Le théâtre est l’art du faux, et quand il est agissant, quand les muses daignent lui octroyer sa puissance, la scène devient l’écrin de la vérité. Mais la vérité a un poids, elle fige, elle enferme dans un sens unique, le faux permet de libérer le spectateur qui n’est pas otage de ce qu’il voit. Angélica torré le faux pour accoucher du vrai comme elle appelle la mort car son désir de vivre est infini.

Dans ce troisième opus de « l’histoire(s) du théâtre », initié par le metteur en scène suisse Milo Rau, la performeuse espagnole délaisse les provocations outrancières pour ne garder que les stigmates, traces sanguinolentes de l’agneau pascal livré à la vindicte de ceux qui ignorent : les imbéciles, nous, aficionados ou nouveaux convertis.

La scarification est sobre, presque douce comme si, dans les plaies du Christ, Angélica choisissait d’honorer la couleur plutôt que la douleur.
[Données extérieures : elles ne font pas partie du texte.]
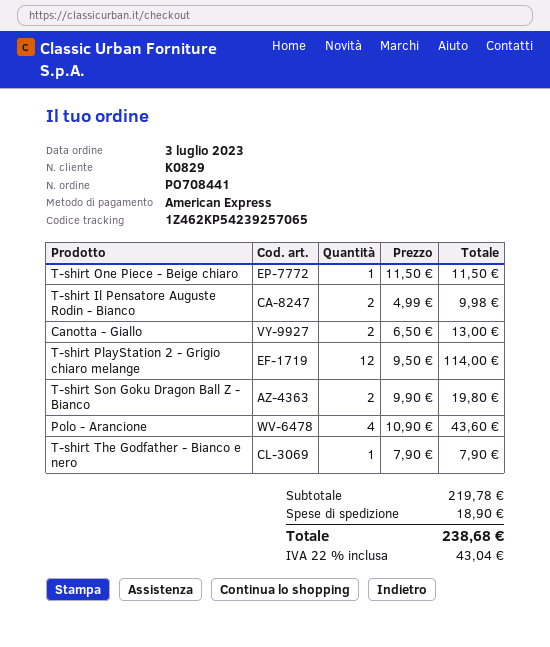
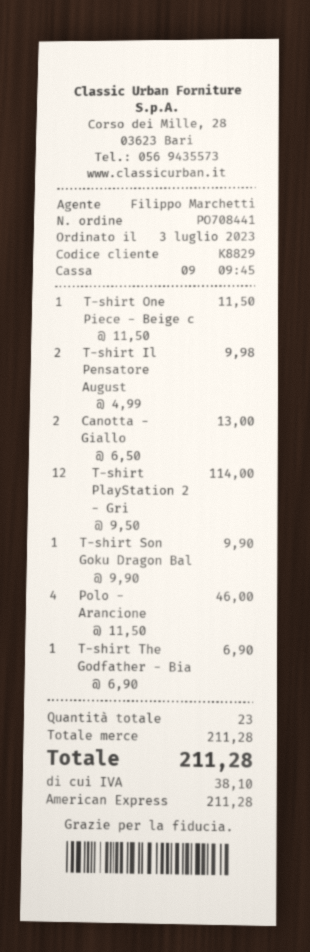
customer number: K0829 -> K8829
T-shirt Son Goku Dragon Ball Z - Bianco: 2 x 9.90 = 19.80 -> 1 x 9.90 = 9.90
Polo - Arancione: 4 x 10.90 = 43.60 -> 4 x 11.50 = 46.00
T-shirt The Godfather - Bianco e nero: 1 x 7.90 = 7.90 -> 1 x 6.90 = 6.90
subtotal: 219.78 -> 211.28
shipping: 18.90 -> none
tax: 43.04 -> 38.10
total: 238.68 -> 211.28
Ce rouge, symbole archétypal de la corrida, coule le long de ses membres, colle à sa peau, coagule à vue sous le souffle amer des mots qu’elle ne cessera bientôt de nous jeter en pâture. Comme le torero agite son drap de serge rouge pour exciter le taureau, elle appâte le public venu pour l’odeur du soufre avec ces lames de rasoir, pièges à sensation qui nous désarment et nous laissent nus face aux banderilles.

Les flèches qui transpercent l’âme – car oui, c’est un spectacle éminemment spirituel – sont à la fois esthétiques et émotionnelles ; les deux curseurs poussés au maximum (tout semble « trop » beau et « trop » puissant) achèvent toute résistance, nous voilà sous ses ordres, sous ses coups, prêts à la prendre dans nos bras pour calmer ses sanglots. Grande prêtresse du beau, elle assène ses insultes comme on prêche les fidèles, micro en main, les yeux dans les yeux.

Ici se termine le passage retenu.